Samango monkey, Sykes’ monkey [Cercopithecus albogularis]
The Samango monkey males are larger than females and have a mass of 7 to 9 Kg, while females are 4 to 5 Kg. The tail of the Samango monkey of South Africa is a third longer than its body.
The fur on the head is dark grey to black, while the skin on its hands and feet are black. The upper limbs and flanks are pale and the belly and throat areas are a creamy white. The Samango males have larger muzzles to accommodate their protruding canines.
The Samango monkey feeds mainly on fruits, but also flowers, leaves and insects indigenous to South Africa. The Samango monkey male eats more fruit than females. The monkeys prefer to eat fruit in the mornings, then leaves in the afternoon and ends the day with a meal comprising of both.
The Samango monkey is a seasonal breeder, with females bearing young during the beginning of the warm rainy season in South Africa. After a gestation period of 140 days, a single infant is born.
The babies are carried by their mothers for two to three months and are weaned at 9 months old. In troops the female Samango monkeys have unsynchronised oestrus and the males compete for the attention of oestrus females.
Samango monkey live in troops with a harem social structure where one dominant male lives with many females. The females are all related and are highly territorial in the wild forests of South Africa.
The Samango monkey lives to inhabit dense, swamp-like forests found predominantly within KwaZulu-Natal, South Africa. The Samango monkey is often seen in evergreen forests and rarely venture into forested areas smaller than 50-100 ha.
Where they are found
Samango monkey populations are not common or widespread in South Africa.

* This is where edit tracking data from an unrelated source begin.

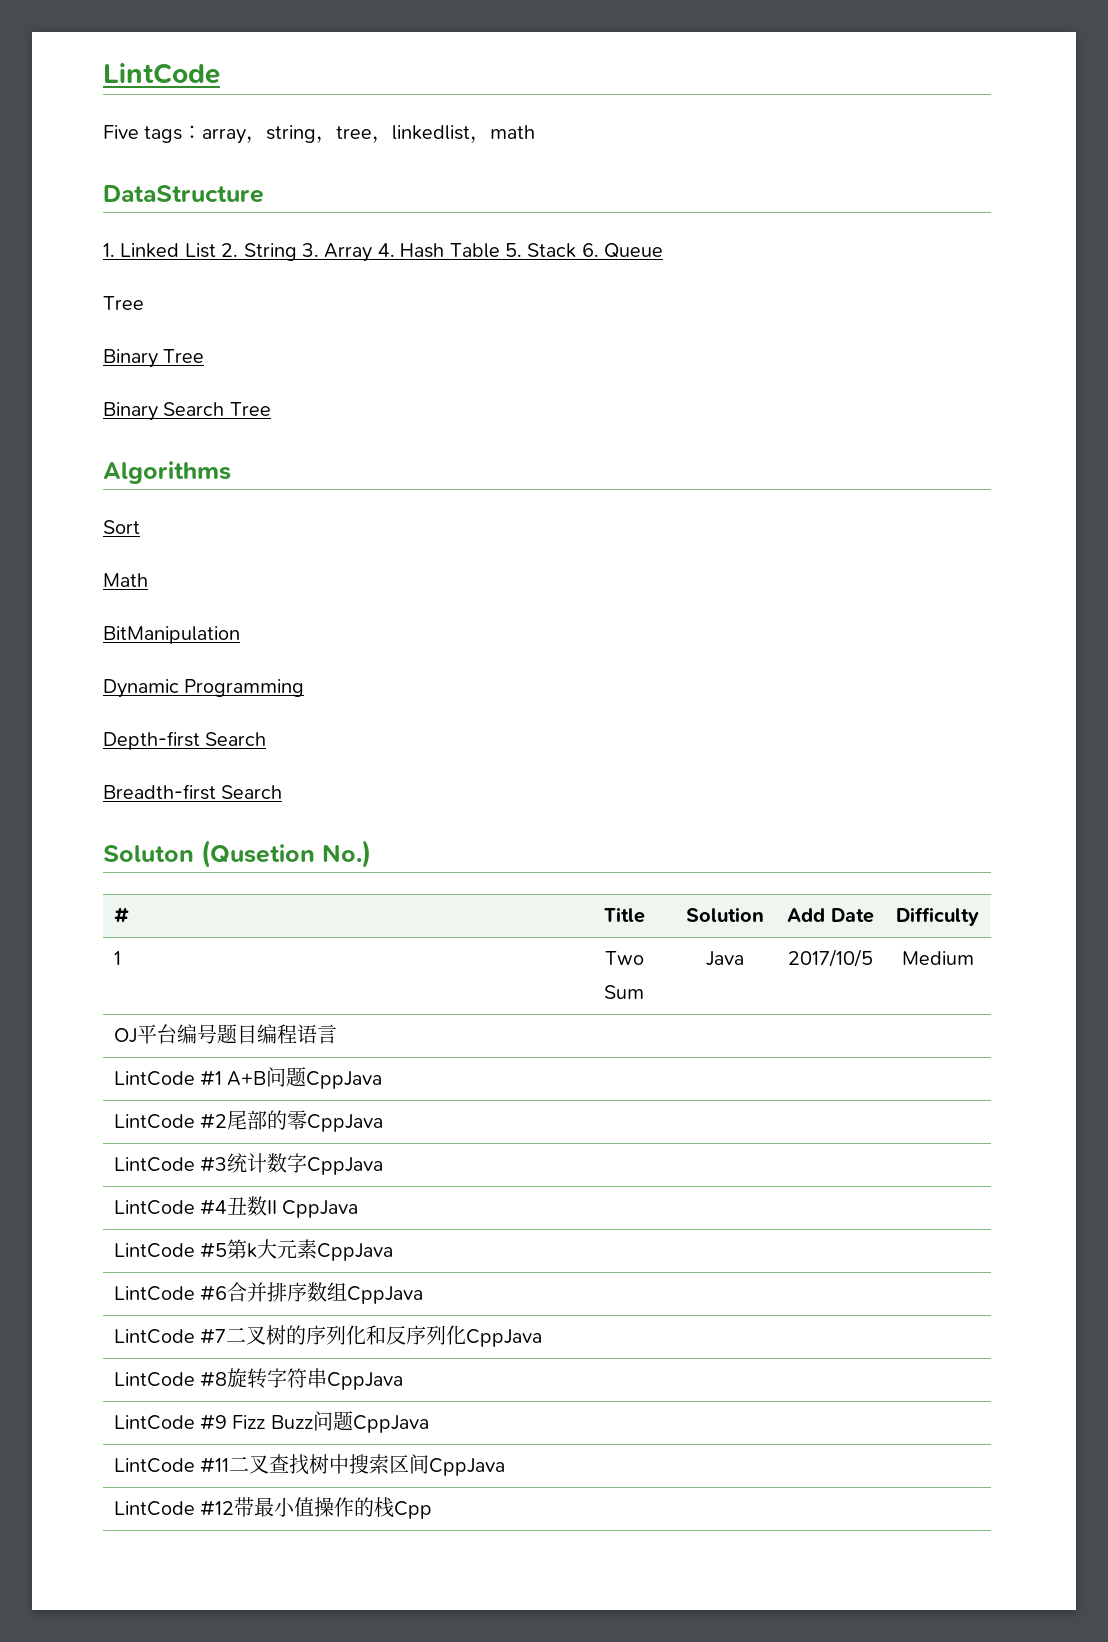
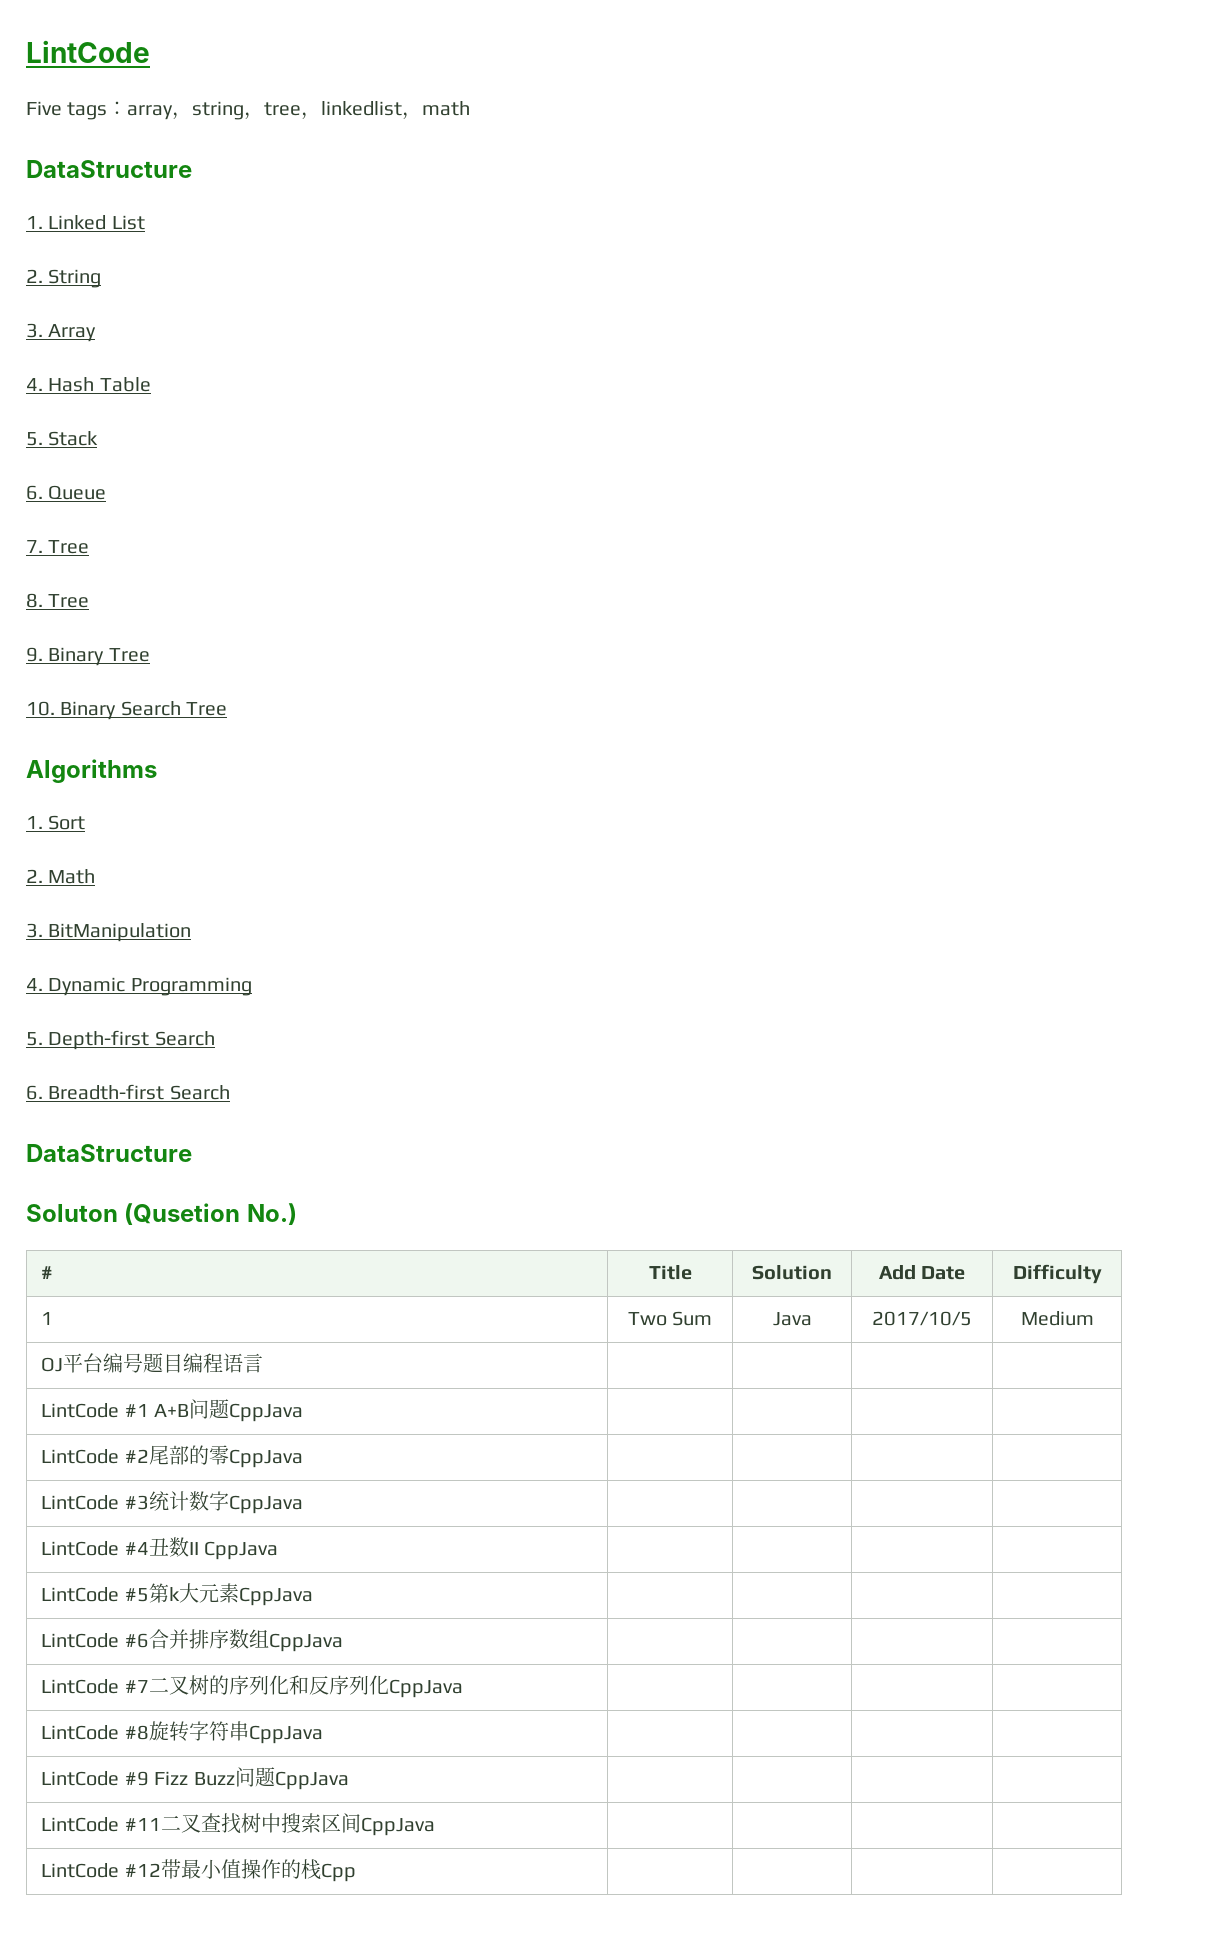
- 1. Linked List 2. String 3. Array 4. Hash Table 5. Stack 6. Queue
- Tree
- Binary Tree
+ 1. Linked List
+ 2. String
+ 3. Array
+ 4. Hash Table
+ 5. Stack
+ 6. Queue
+ 7. Tree
+ 8. Tree
+ 9. Binary Tree
- Binary Search Tree
+ 10. Binary Search Tree
- Sort
+ 1. Sort
- Math
+ 2. Math
- BitManipulation
+ 3. BitManipulation
- Dynamic Programming
+ 4. Dynamic Programming
- Depth-first Search
+ 5. Depth-first Search
- Breadth-first Search
+ 6. Breadth-first Search
+ DataStructure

They prefer coastal forest regions of the St. Lucia estuary in KwaZulu-Natal, and in the Afro-montane forests of Mpumalanga.
A subspecies of Samango monkeys occurs in the Afro-montane forests in the southern coastal regions of South Africa. These areas range from central and southern KwaZulu-Natal that extend into the Eastern Cape to just north of the Knysna forest. The subspecies have different coat colours.